One example of Brookhaven’s computing expertise is the RHIC & ATLAS Computing Facility (RACF). Formed in 1997 to support experiments at RHIC, Brookhaven’s flagship particle collider for nuclear physics research, the RACF is now at the center of a global computing network connecting more than 2,500 researchers around the world with the data from RHIC and the ATLAS experiment at the Large Hadron Collider in Europe. This world-class center houses an ever-expanding farm of computing cores (50,000 as of 2015), receiving data from the millions of particle collisions that take place each second at RHIC, along with petabytes of data generated by the LHC’s ATLAS experiment—storing, processing, and distributing that data to and running analysis jobs for collaborators around the nation and the world. The success of this distributed approach to data-intensive computing, combined with new approaches for handling data-rich simulations, has helped establish the U.S. as a leader in high-capacity computing, thereby enhancing international competitiveness.

  • How Data Becomes Physics: Inside the RACF

    March 3, 2016

    The RHIC & ATLAS Computing Facility (RACF) at the U.S. Department of Energy's (DOE) Brookhaven National Laboratory sits at the center of a global computing network. It connects more than 2,500 researchers around the world with the data generated by millions of particle collisions taking place each second at Brookhaven Lab's Relativistic Heavy Ion Collider (RHIC, a DOE Office of Science User Facility for nuclear physics research), and the ATLAS experiment at the Large Hadron Collider in Europe. Watch this video to learn how the people and computing resources of the RACF serve these scientists to turn petabytes of raw data into physics discoveries.

A History of High Performance Computing

However, Brookhaven Lab also has a more recent history in operating leading high performance computing clusters, specifically designed for numerically intensive computing applications, as they are often required by the theory programs accompanying large scale experimental or observational facilities.

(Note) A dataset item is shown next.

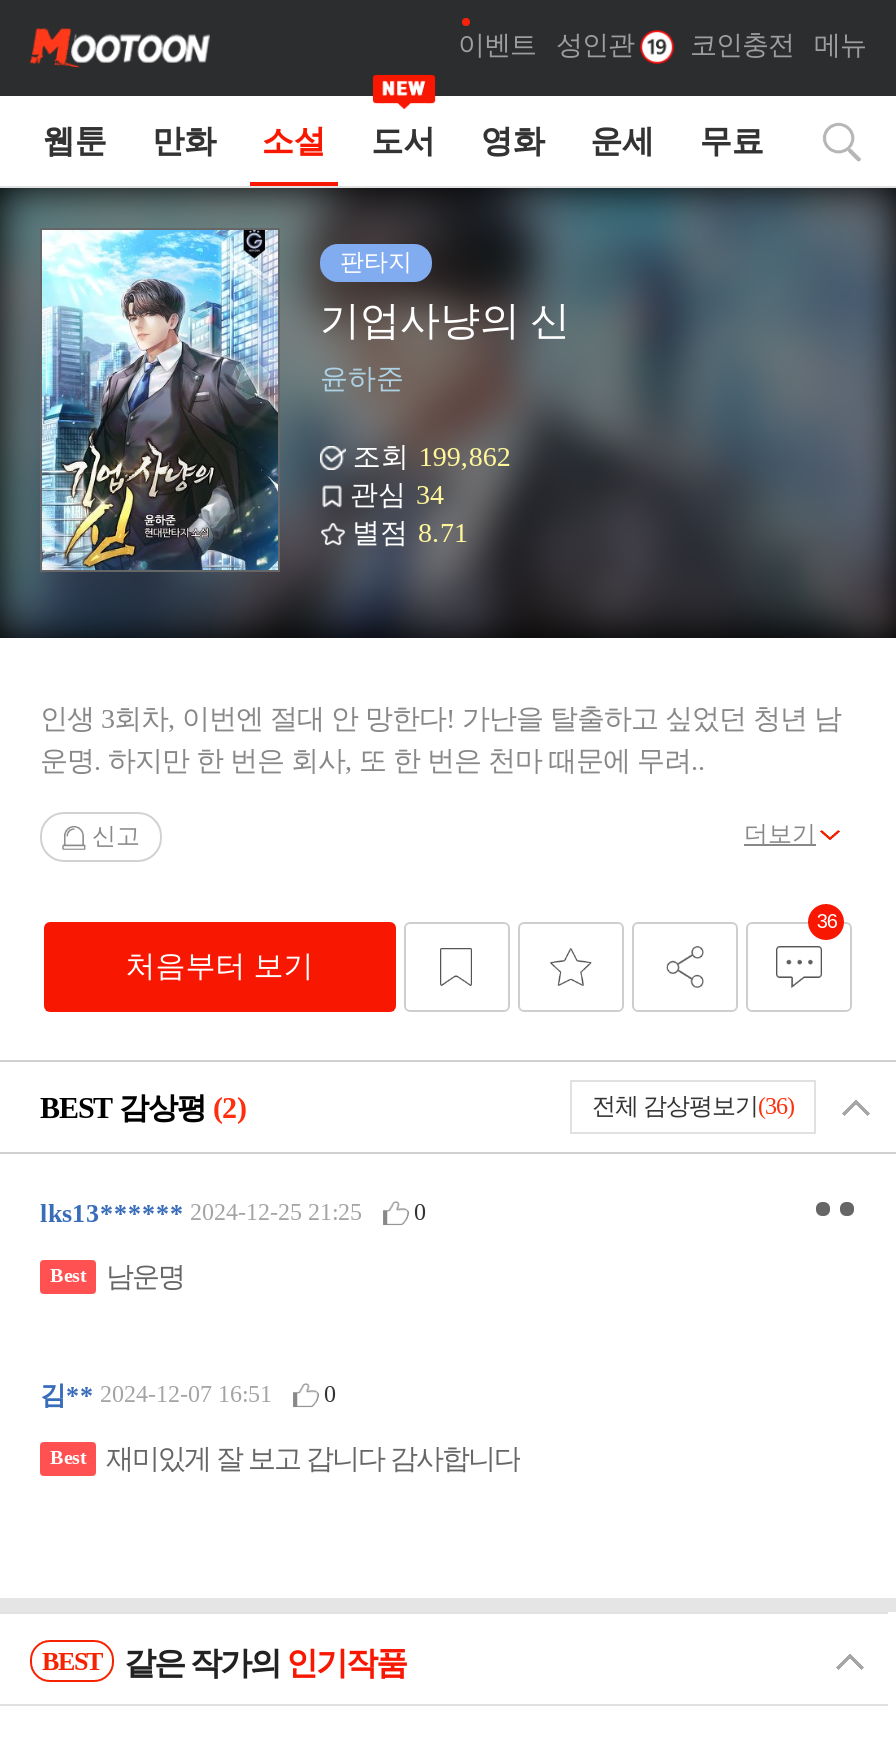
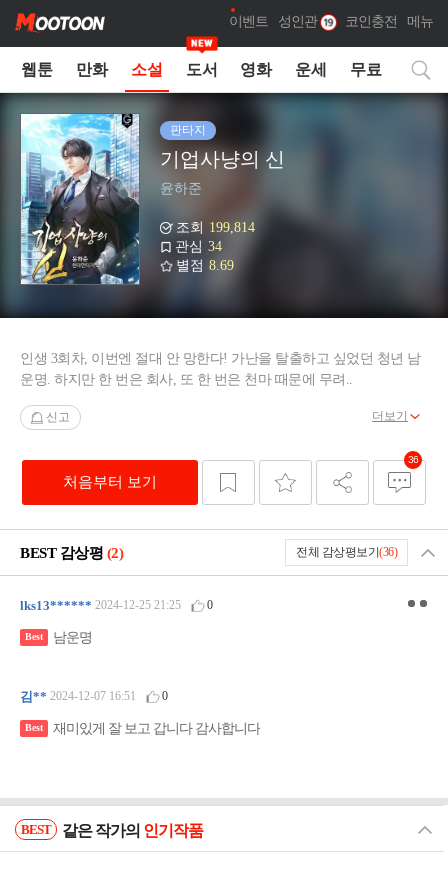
- 조회 199,862
+ 조회 199,814

- 별점 8.71
+ 별점 8.69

In 2007 Brookhaven Lab acquired New York Blue/L, an 18 rack IBM Blue Gene/L massively parallel supercomputer. It was the centerpiece of the New York Center for Computational Sciences (NYCCS), a cooperative effort between BNL and Stony Brook University that involved universities throughout the state of New York. In addition to New York Blue/L, BNL also acquired in 2009 New York Blue/P which consisted of two racks of the Blue Gene/P series. New York Blue/L debuted at number 5 on the June 2007 Top 500 list of the world's fastest computers. New York Blue/P debuted on the June 2009 Top 500 list at number 250. New York Blue/L was decommissioned in January, 2014 and New York Blue/P was decommissioned in October, 2015. New York Blue/L and New York Blue/P allowed computations critical for research in biology, medicine, material science, nanoscience, renewable energy, climate science, finance and technology. Today BNL operates a Blue Gene Q as part of three facilities/collaborations, NYCCS, RIKEN, and LQCD. The system was acquired in the fall of 2011. One rack of the Blue Gene Q system was benchmarked for data intensive applications and debuted at number 6 on June 2012 Graph 500 List.

The new BNL Scientific Data and Computing Center combines the joint expertise in high through put, high performance and data intensive computing, data management and preservation into one computing facility. The Center offers service to local and national clients that require high performance, highly available computing services with an emphasize on data intensive applications.